Simon Mpéké


Du paganisme au Christ : une vie donnée

 

 Sous le regard de Dieu il n’existe pas de hasard. Au moment où cette chronique est rédigée, voilà bien longtemps que notre revue comptait passer le mois de février 2014 en compagnie de l’abbé Simon Mpéké, l’un des huit premiers prêtres du Cameroun. Et en ce même moment, nous vivons entre crainte et espoir pour le père Georges Vandenbeusch, parti en missionnaire dans ce même pays, enlevé par des extrémistes musulmans. Quand paraîtront ces lignes, sera-t-il libéré, sera-t-il encore en captivité ? Quel que soit le cas de figure, c’est l’occasion pour nous de prier, avec Baba Simon (autre nom du père Mpéké) pour cette jeune église d’Afrique, pour tous nos frères africains, chrétiens ou non. Le parcours de Baba Simon est emblématique de cette église catholique d’Afrique. La force de ses convictions, l’attachement réel au Christ dont il est l’exemple, sont autant d’éléments frappant pour qui croise le jeune visage de l’église catholique en Afrique.

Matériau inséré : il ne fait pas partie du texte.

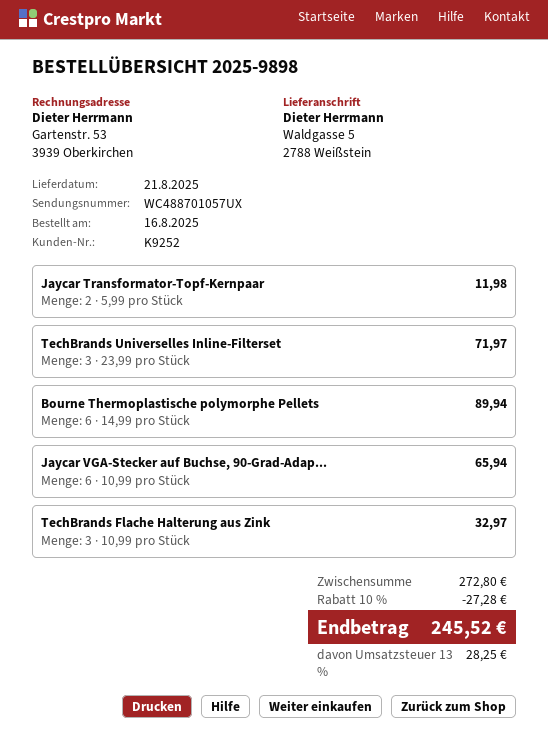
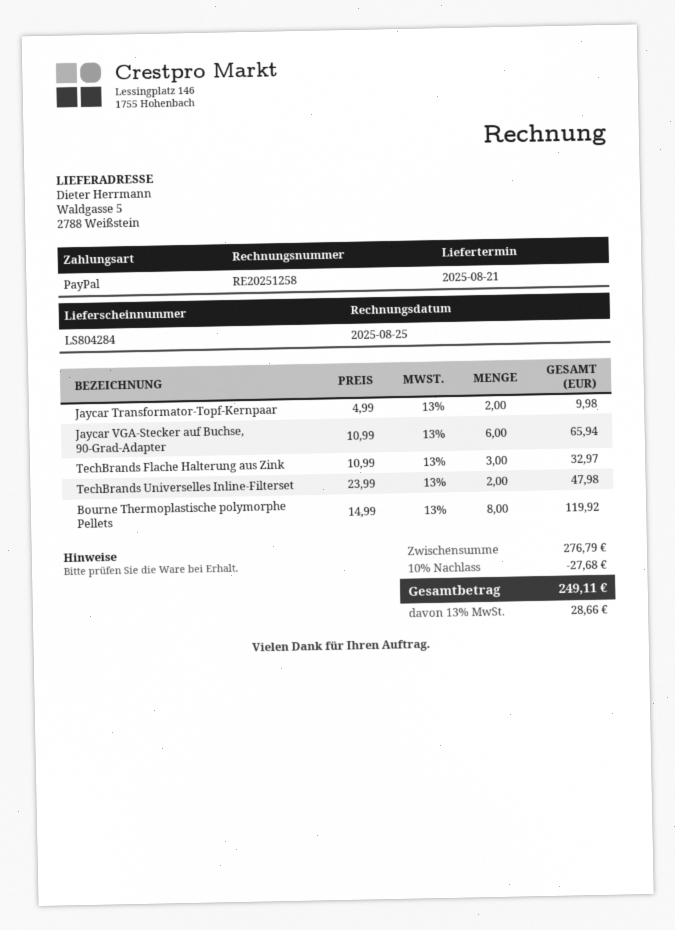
Jaycar Transformator-Topf-Kernpaar: 2 x 5.99 = 11.98 -> 2 x 4.99 = 9.98
TechBrands Universelles Inline-Filterset: 3 x 23.99 = 71.97 -> 2 x 23.99 = 47.98
Bourne Thermoplastische polymorphe Pellets: 6 x 14.99 = 89.94 -> 8 x 14.99 = 119.92
subtotal: 272.80 -> 276.79
discount: 10% = 27.28 -> 10% = 27.68
tax: 13% = 28.25 -> 13% = 28.66
total: 245.52 -> 249.11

Venu du paganisme, par sa vie vertueuse et sa consécration au Seigneur, il se hisse désormais sur le marchepied des bienheureux officiels de notre église universelle ! Sans rien renier de son pays, de ses attaches, au nom du Christ il s’est mis au service de ses frères camerounais. Son catholicisme lui a permis (et ce n’est pas rien quand on connaît un peu l’Afrique noire) de dépasser les clivages des clans, des tribus, de la partition nord sud. Puisant dans la spiritualité de Charles de Foucauld, il a voulu se livrer sans retour, afin d’arracher les âmes aux errements des religions traditionnelles. A sa suite prions donc de tout notre cœur (ce pourrait être une résolution de notre carême qui approche à grands pas !) pour la conversion de l’Afrique et la paix pour ses habitants.